Oct 15, 1997 at 12:00 am

Only in America could so much money and power be put to the systematic production of ignorance. Willful ignorance at that. How else can one explain the appearance of yet another serial killer film long after the thrill has gone. Director Gary Fleder, who deserved a kick in the head for his dreadful debut, Things to do in Denver blah blah blah, merits a lobotomy for this exercise in narcoleptic anti-entertainment.

Indeed, the most disturbing aspect of the film is neither its plot nor the killer's style of mayhem, but rather how it all seems so banal: the serial killer as sleeping aid. Just look to Morgan Freeman, listlessly rehashing his Seven persona, for cues to nod off. He plays Alex Cross, a best-selling author and forensic psychologist. His niece, a gifted violinist, is snatched from her university campus in North Carolina by a professional weirdo who fancies himself a lover man with European pretensions. In his inevitable correspondence with the cops, he calls himself Casanova.

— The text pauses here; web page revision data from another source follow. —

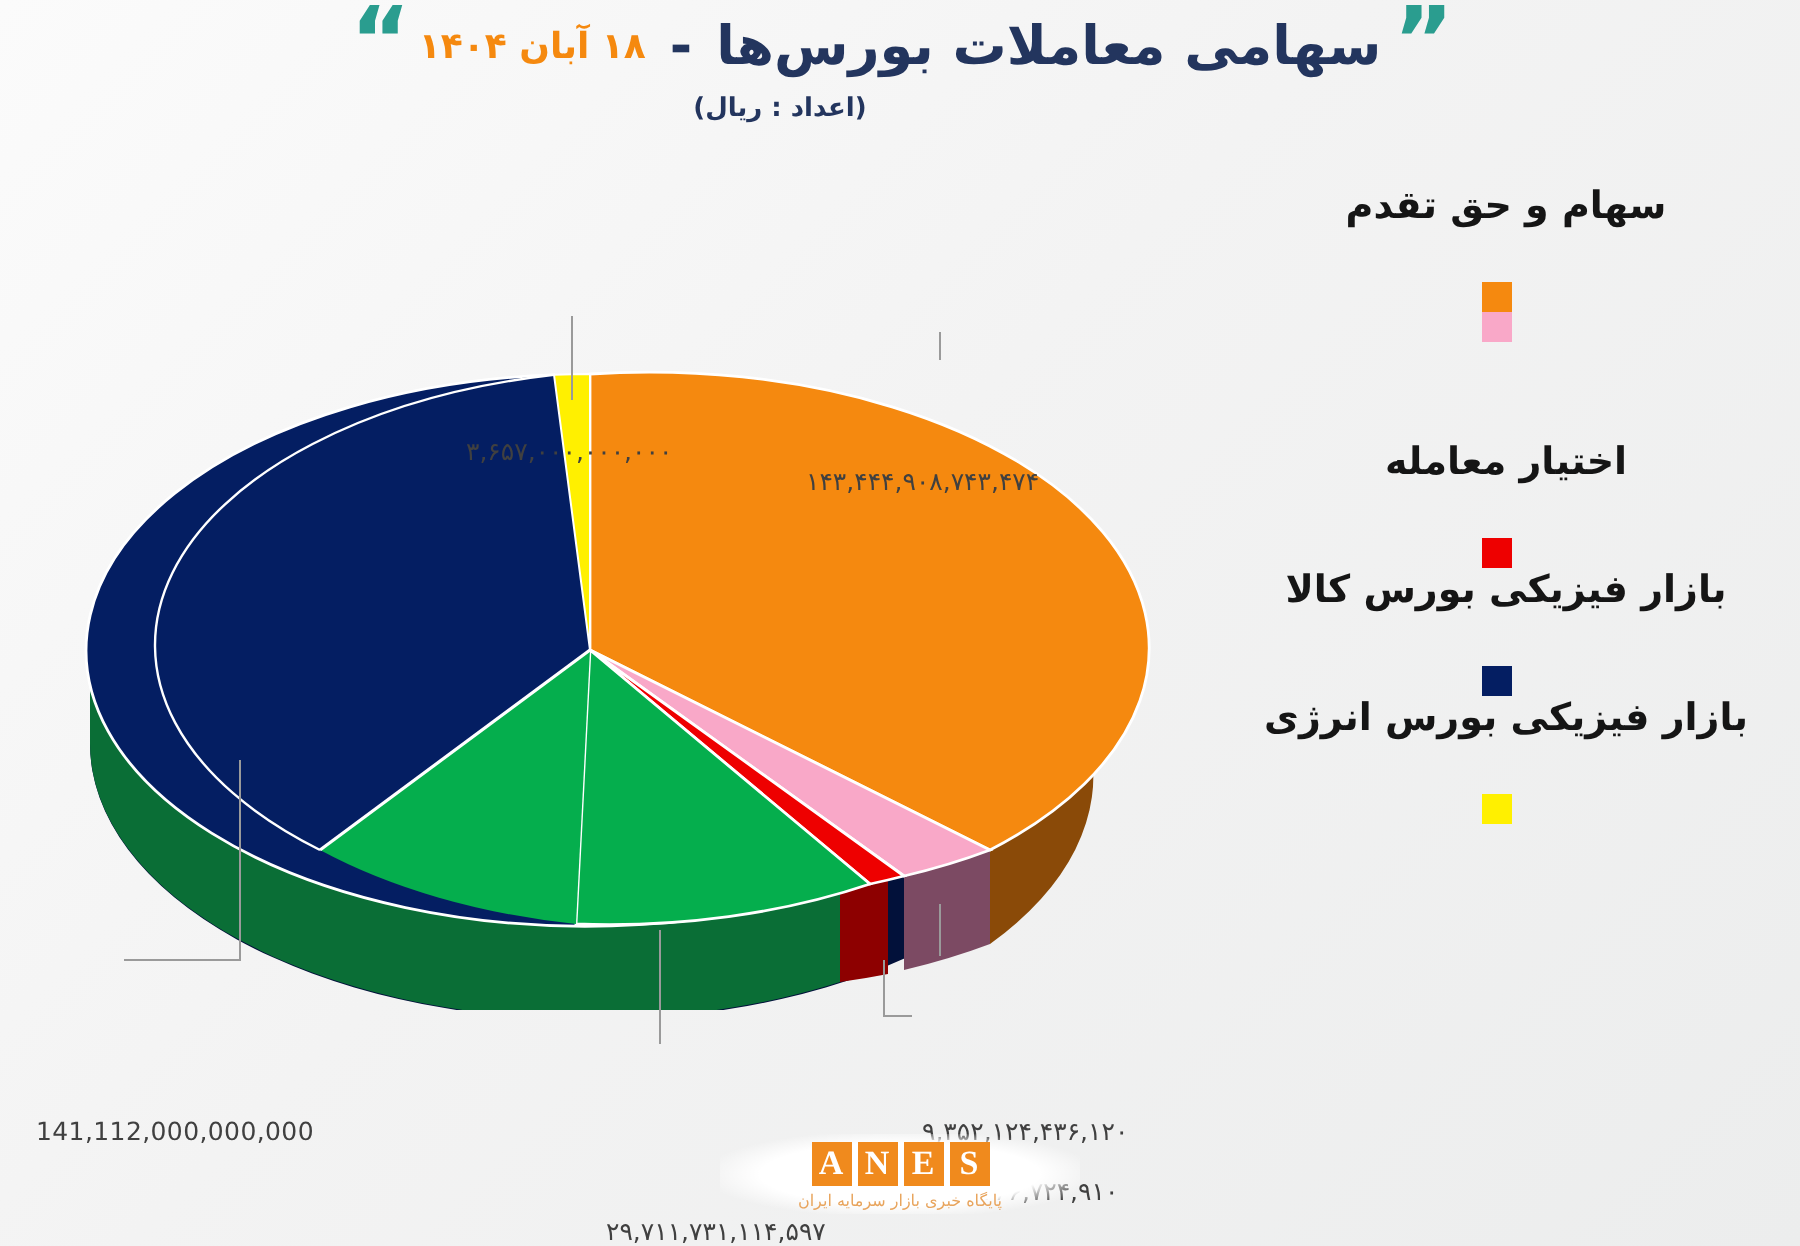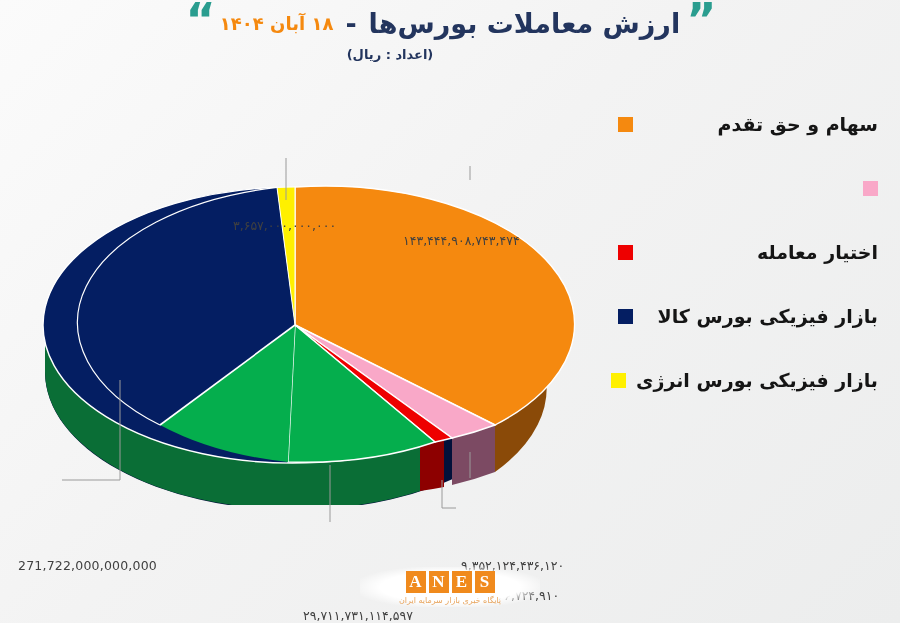--- a/index.html
+++ b/index.html
@@ -37,21 +37,21 @@
     font-size:13px;font-weight:700;color:#23355e;direction:rtl;
   }
 
   
   .legend{
     position:absolute;right:22px;top:92px;width:260px;
     display:flex;flex-direction:column;
   }
   .legend-item{
     display:flex;align-items:center;justify-content:flex-start;
-    direction:rtl;height:64px;
+    direction:rtl;height:64px;flex-direction:column;
   }
   .legend-swatch{
     width:15px;height:15px;flex:0 0 15px;margin-left:0;margin-right:0;
     order:2;
   }
   .legend-label{
     order:1;flex:1 1 auto;text-align:right;padding-left:10px;
     font-size:19px;font-weight:700;color:#151515;white-space:nowrap;
     letter-spacing:-0.3px;
   }
@@ -94,21 +94,21 @@
     margin-top:3px;font-size:8px;color:#e8a45c;direction:rtl;
     letter-spacing:0.5px;
   }
 </style>
 </head>
 <body>
 
 <div class="header">
   <div class="title-row">
     <span class="quote-mark">”</span>
-    <span class="title-main">ارزش معاملات بورس‌ها</span>
+    <span class="title-main">سهامی معاملات بورس‌ها</span>
     <span class="title-dash">-</span>
     <span class="title-date">۱۸ آبان ۱۴۰۴</span>
     <span class="quote-mark">“</span>
   </div>
   <div class="subtitle">(اعداد : ریال)</div>
 </div>
 
 <div class="legend">
   <div class="legend-item">
     <span class="legend-label">سهام و حق تقدم</span>
@@ -180,21 +180,21 @@
       <path d="M 470 100 L 470 86"></path>
       <path d="M 120 300 L 120 400 L 62 400"></path>
       <path d="M 330 385 L 330 442"></path>
       <path d="M 442 400 L 442 428 L 456 428"></path>
       <path d="M 470 372 L 470 398"></path>
     </g>
   </svg>
 
   <span class="dlabel lbl-energy">۳,۶۵۷,۰۰۰,۰۰۰,۰۰۰</span>
   <span class="dlabel lbl-shares">۱۴۳,۴۴۴,۹۰۸,۷۴۳,۴۷۴</span>
-  <span class="dlabel lbl-commodity">271,722,000,000,000</span>
+  <span class="dlabel lbl-commodity">141,112,000,000,000</span>
   <span class="dlabel lbl-gold">۲۹,۷۱۱,۷۳۱,۱۱۴,۵۹۷</span>
   <span class="dlabel lbl-options">۴,۲۳۷,۲۶۶,۷۲۴,۹۱۰</span>
   <span class="dlabel lbl-mixed">۹,۳۵۲,۱۲۴,۴۳۶,۱۲۰</span>
 </div>
 
 <div class="footer">
   <div class="logo-wrap">
     <div class="logo-letters">
       <span>S</span>
       <span>E</span>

Suave fellow that he is, Casanova pilfers a dozen gifted young honeys whom he keeps sequestered in an abandoned plantation. Three have already "displeased" him and met their demise.

And so, with the clock ticking, Dr. Cross scurries down from Washington to the Deep South where he must find the killer while navigating a narrative so full of plot holes that implausibility becomes his constant traveling companion.

Granted that Felder is working from a script adapted from a novel, he still seems incapable of originality. His aesthetic tricks are primarily sonic, relying heavily on amped-up sound effects that quickly give birth to migraines. Whatever gravity the film has comes directly from Freeman, an actor with a Teflon presence who uses a detached speaking tone as shorthand for psychic depth and a handsomely lined face as emblem of hard-bitten kindness.

The serial killer has had his day. Now let him have his night, as far away as possible.